Secretary Salazar announces final oil shale plan

March 22, 2013

 On March 22, 2013, outgoing Department of Interior Secretary Ken Salazar announced BLM's final oil shale plan for research, demonstration and development, leading to potential conversion of leases for commercial development after specified conditions are met.  The public comment on the proposed final plan will be 60 days.  CWF is studying today's record of decision and will comment soon.  At first glance, it appears that the plan is very reasonable and balanced.

Here is the text of the DOI / BLM press release:

 

Date: March 22, 2013
Contact: Jessica Kershaw (DOI) 202-208-6416
Amy Krause (BLM) 202-912-7236
Secretary Salazar Finalizes Plan Promoting Responsible Oil Shale and Tar Sands
Research, Demonstration and Development
BLM proposes revisions to commercial oil shale regulations to ensure fair return to
taxpayer; will open 60-day public comment period

WASHINGTON – As part of President Obama’s strategy to continue to expand safe and
responsible development of the nation’s energy resources, Secretary of the Interior
Ken Salazar today announced the Department’s final plan for encouraging research,
development and demonstration (RD&D) of oil shale and tar sands resources on Bureau
of Land Management (BLM) lands in Colorado, Utah and Wyoming.

The Record of Decision and plan amendments make nearly 700,000 acres in Colorado,
Utah and Wyoming available for potential oil shale leasing and about 130,000 acres
available for potential tar sands leasing in Utah.
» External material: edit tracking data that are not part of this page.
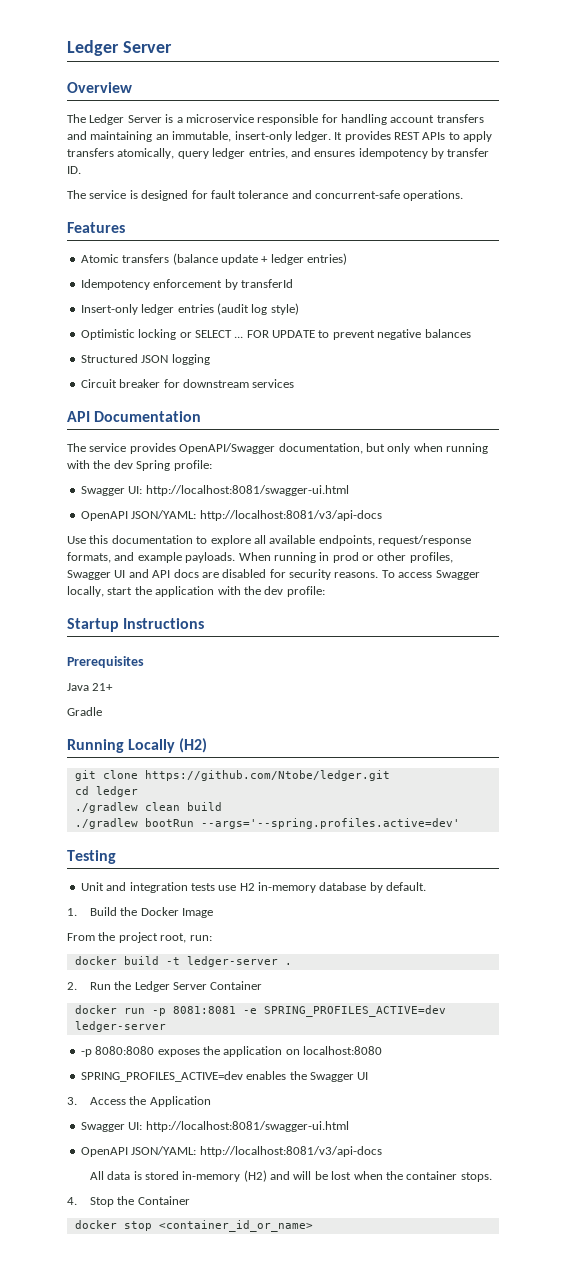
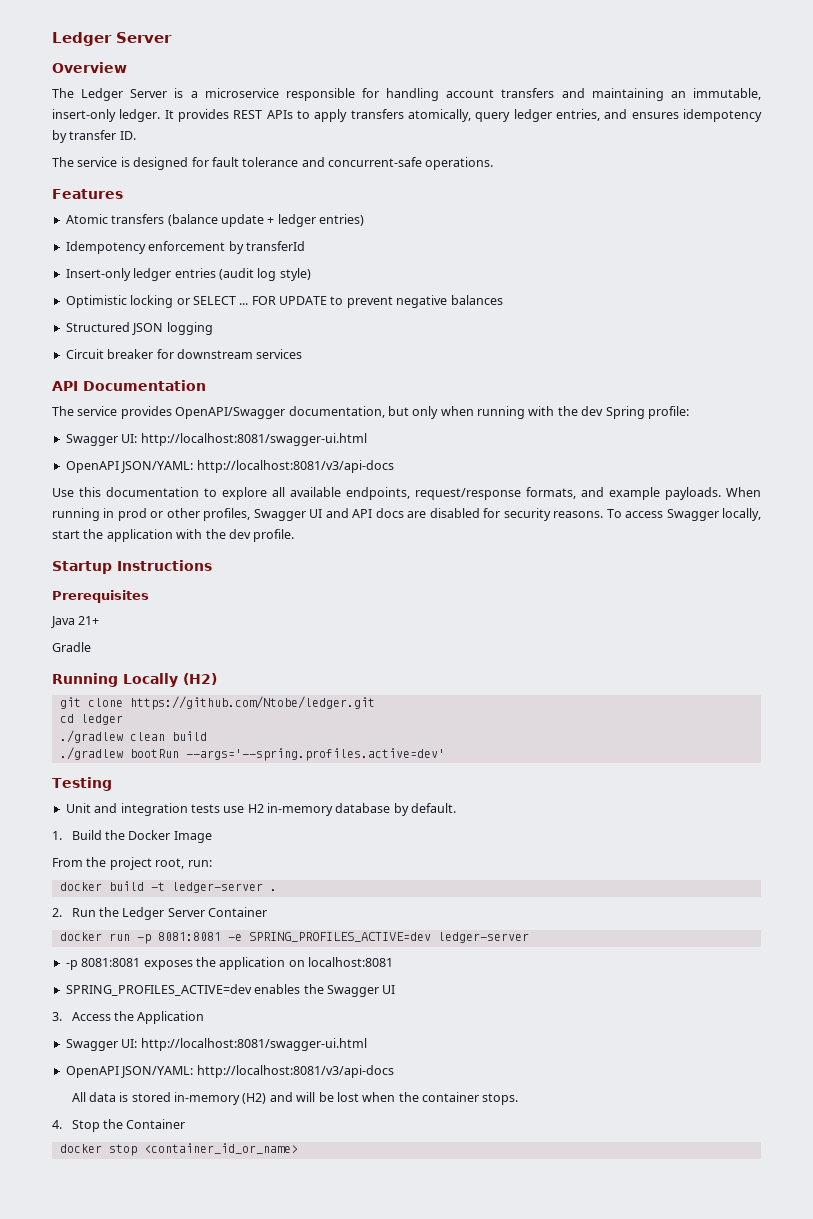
- To access Swagger locally, start the application with the dev profile:
+ To access Swagger locally, start the application with the dev profile.
- -p 8080:8080 exposes the application on localhost:8080
+ -p 8081:8081 exposes the application on localhost:8081

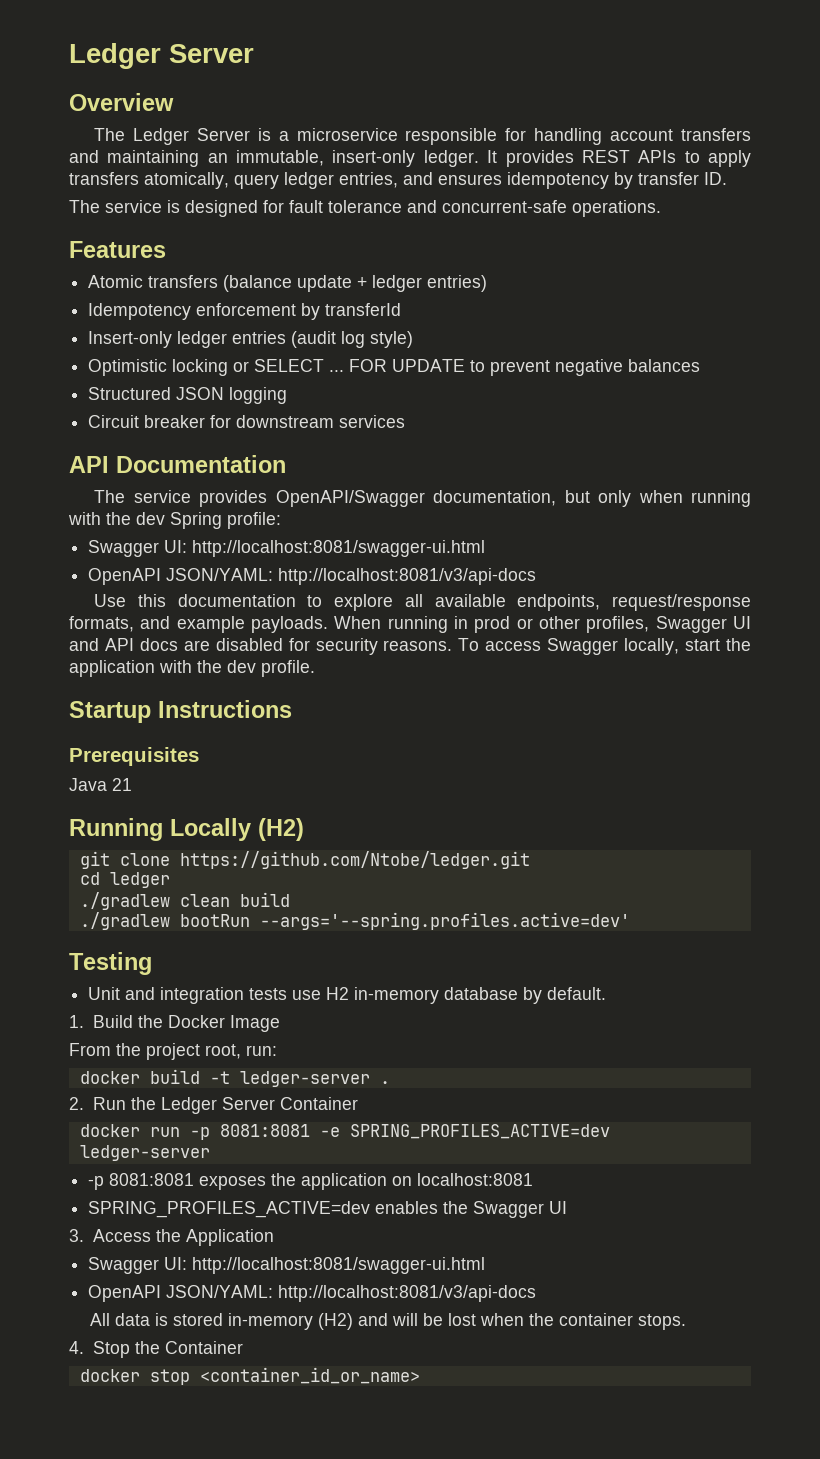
- Java 21+
- Gradle
+ Java 21

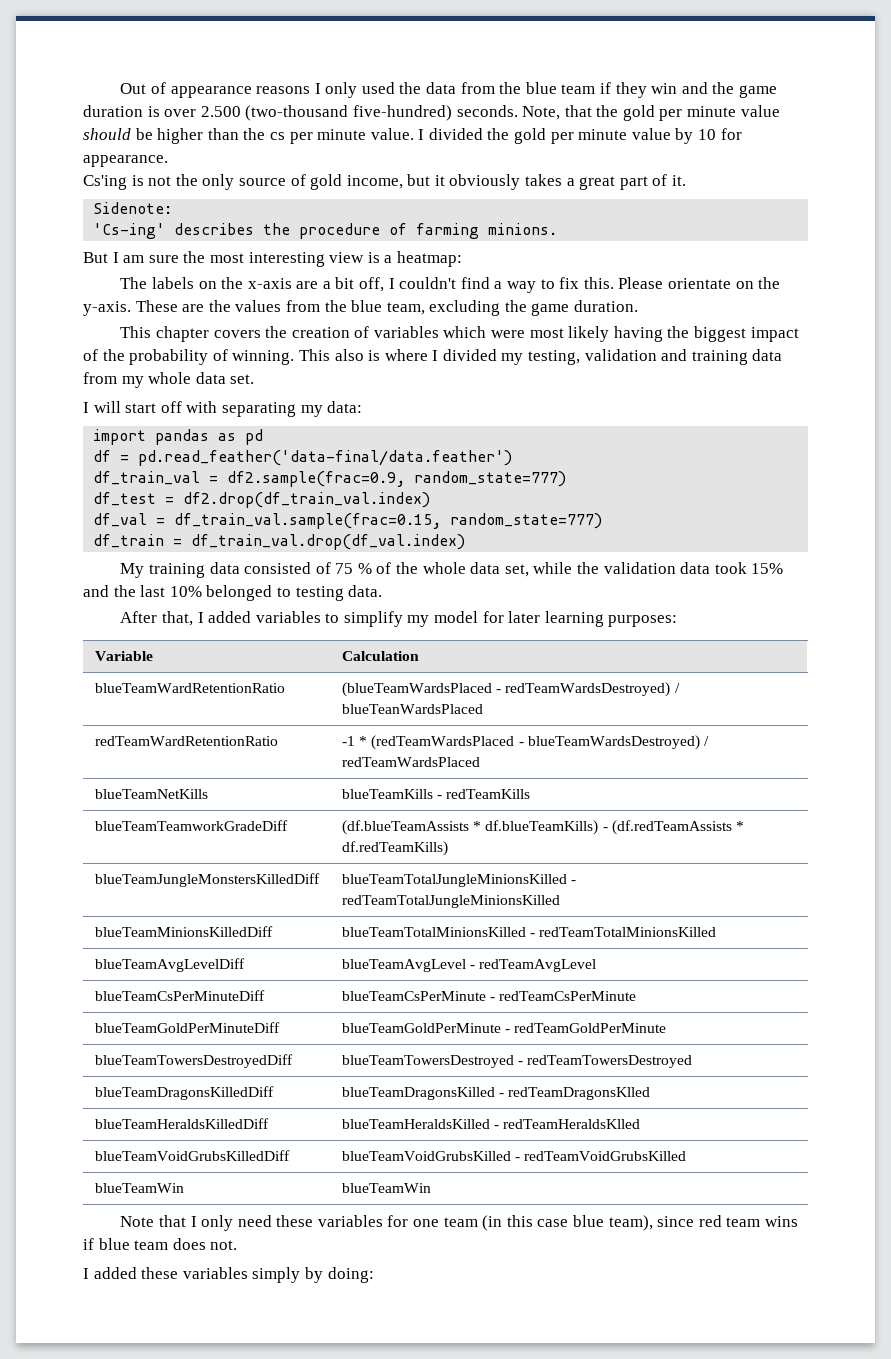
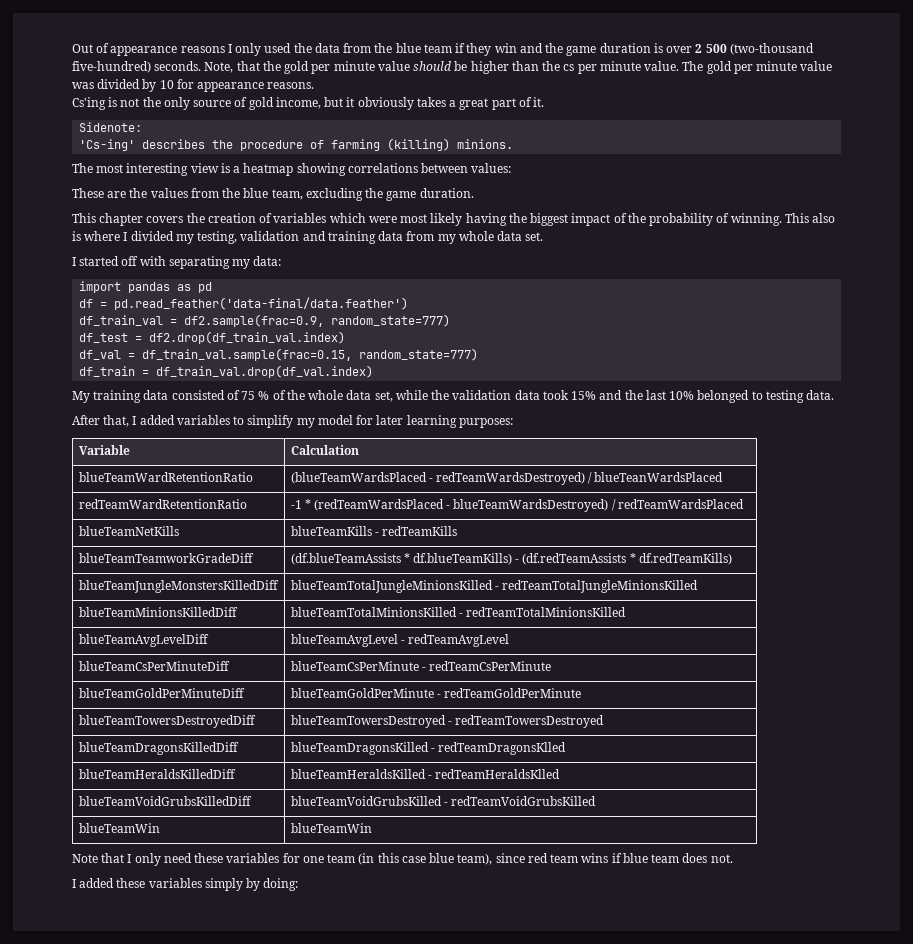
- Out of appearance reasons I only used the data from the blue team if they win and the game duration is over 2.500 (two-thousand five-hundred) seconds.
+ Out of appearance reasons I only used the data from the blue team if they win and the game duration is over 2 500 (two-thousand five-hundred) seconds.
- I divided the gold per minute value by 10 for appearance.
+ The gold per minute value was divided by 10 for appearance reasons.
- 'Cs-ing' describes the procedure of farming minions.
+ 'Cs-ing' describes the procedure of farming (killing) minions.
- But I am sure the most interesting view is a heatmap:
- The labels on the x-axis are a bit off, I couldn't find a way to fix this. Please orientate on the y-axis. These are the values from the blue team, excluding the game duration.
+ The most interesting view is a heatmap showing correlations between values:
+ These are the values from the blue team, excluding the game duration.
- I will start off with separating my data:
+ I started off with separating my data:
In November 2012, the BLM signed
two additional leases for RD&D oil shale proposals to encourage industry to develop
and test technologies aimed at developing oil shale resources on a commercial scale.

“This plan maintains a strong focus on research and development to promote new
technologies that may eventually lead to safe and responsible commercial development
of these domestic energy resources,” Secretary Salazar said. “It will help ensure
that we acquire critically important information about these technologies and their
potential effects on the landscape, especially our scarce water resources in the
West.” 

As part of the Obama Administration’s all-of-the-above energy strategy, domestic oil
and gas production has grown each year the President has been in office, with
domestic oil production currently higher than any time in two decades and natural
gas production at its highest level ever. Renewable electricity generation from
wind, solar, and geothermal sources has doubled and foreign oil imports now account
for less than 40 percent of the oil consumed in America – the lowest level since
1988.

Under the Record of Decision, the BLM-managed lands will be available for RD&D
leases of oil shale resources. Eligible companies could convert to a commercial
lease after satisfying the conditions of the RD&D lease and meeting basic due
diligence requirements and clean air and water requirements.  The plan issued today
will amend ten of the BLM’s land use plans. 

“The BLM recognizes the importance of taking a balanced approach to exploring the
potential of our oil shale resources,” said Neil Kornze, BLM’s Principal Deputy
Director. “This is a smart approach that will not only support companies as they
work to determine if development is commercially and technically viable, but also
yield the necessary information upon which broader scale commercial leasing could be
based.”

The BLM will also begin soliciting public comments on proposed revisions to the
commercial oil shale regulations.  The proposed revisions are designed to ensure a
fair return to the American taxpayer, encourage responsible development of federal
oil shale resources, and evaluate necessary safeguards to protect scarce water
resources and important wildlife habitat. The BLM is accepting public comments for
60 days following publication in the Federal Register, which is expected next week.

The proposed rule identifies several options for amending the royalty rates for
commercial oil shale production. The BLM will consider whether to retain some
flexibility to adjust royalty rates when more information is available about costs
of production, energy inputs, and impacts associated with various extraction
technologies.

The results of ongoing research and development activities combined with
administrative flexibility in setting royalty rates will allow BLM to determine
whether future applications to lease should include specified resource-protection
plans and whether other aspects of the regulations need to be clarified. 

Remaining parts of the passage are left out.